Similarly, actress Catherine Bell moved her family to Florida because she knew schools were open in 2020, and her child was not doing well with virtual school. A friend of Aspen after both starred in the series “Army Wives,” she came to Florida and also made it her home.
But she also can’t find work in the Sunshine State. She filmed a series of
“Good Witch” movies that required flying to Toronto.
The reality of modern filmmaking is that available incentives can cut the cost of a production by as much as a third, she said. Bell recalled having to speak to South Carolina lawmakers who were considering yanking the incentives there while “Army Wives” was still shooting. She was told the series would unquestionably have to relocate if state support vanished.

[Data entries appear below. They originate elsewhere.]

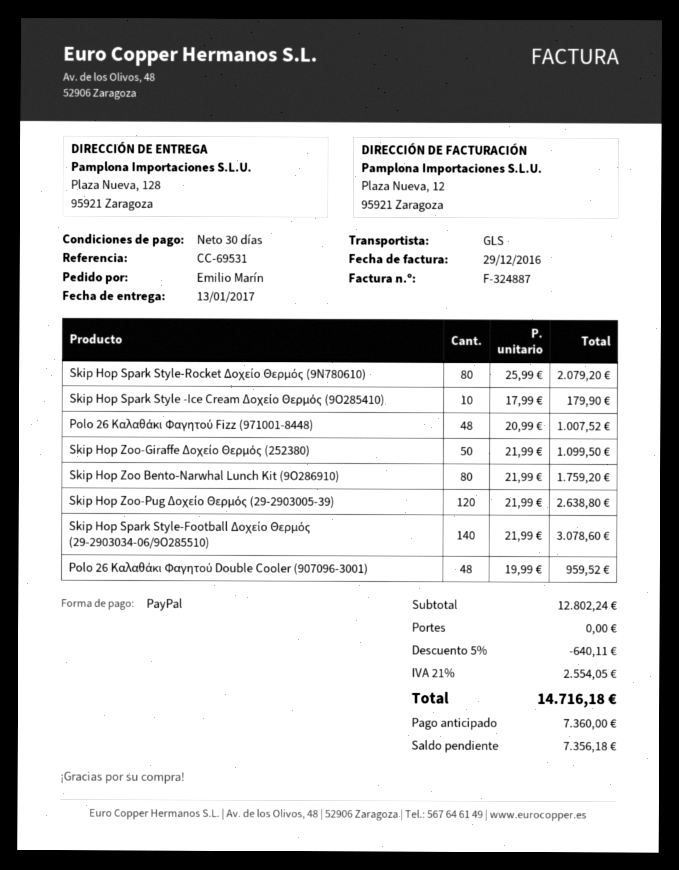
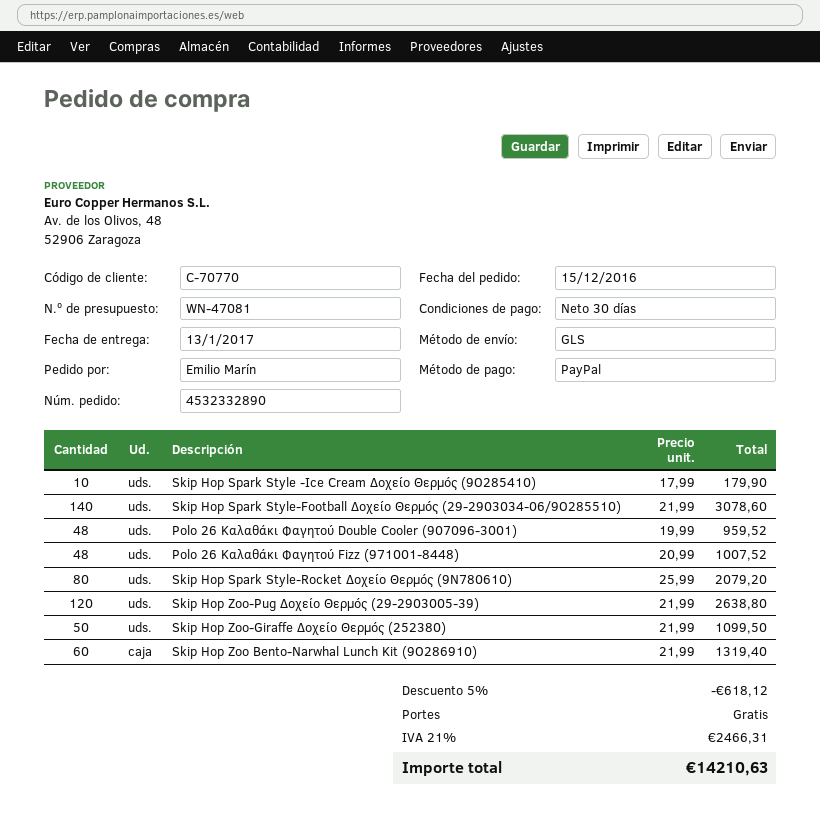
Skip Hop Zoo Bento-Narwhal Lunch Kit (9O286910): 80 x 21.99 = 1759.20 -> 60 x 21.99 = 1319.40
discount: 5% = 640.11 -> 5% = 618.12
tax: 21% = 2554.05 -> 21% = 2466.31
total: 14716.18 -> 14210.63

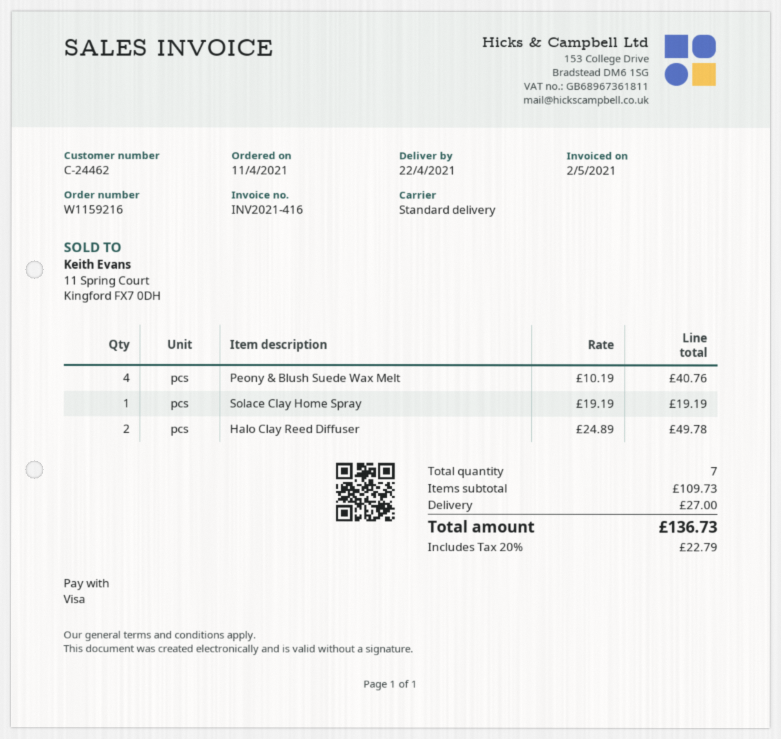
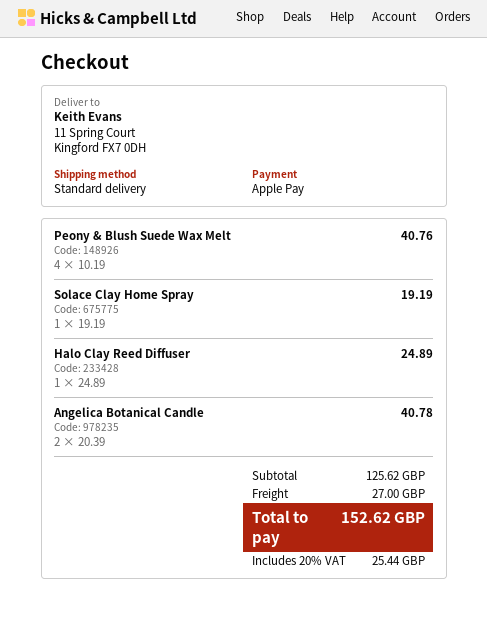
payment method: Visa -> Apple Pay
Halo Clay Reed Diffuser: 2 x 24.89 = 49.78 -> 1 x 24.89 = 24.89
Angelica Botanical Candle: none -> 2 x 20.39 = 40.78
subtotal: 109.73 -> 125.62
tax: 20% = 22.79 -> 20% = 25.44
total: 136.73 -> 152.62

“I went and spoke to these guys and talked about what you don’t always see,” she said. “I had moved to South Carolina and had my son in private school there. But we also had all these Charleston people on our crew. But we also had all of our furniture, wardrobe and food from there, and that’s a lot for just one TV show.”
Within the Legislature, there’s been a quiet fear for years that incentivizing film might just attract liberal Hollywood with it to the conservative state. But for the actors already moving here, that’s laughable. Bell considers herself slightly conservative in her views. Kevin Sorbo has developed a reputation online as a conservative social media voice, and Sam Sorbo is active in promoting home schools and educational choice.
Sam Sorbo scoffs at assertions that Georgia shifted blue when Hollywood shot more films there. “It’s facetious to blame Hollywood for the blue-ing of Georgia,” she said. “Georgia has a problem in its Legislature. How has Hollywood influenced that?”
She suggested more conservative filmmakers might actually flock to Florida, especially since DeSantis has developed such a national profile promoting conservative policies.
As for Aspen, she said her time spent working in red states has actually changed her outlook on politics.
“I was liberal Hollywood,” she said. “I traveled for work to Tennessee and Georgia, and honestly, it was that travel into places that opened my mind to what essentially a red state is. I got more understanding for that, and more respect for that.”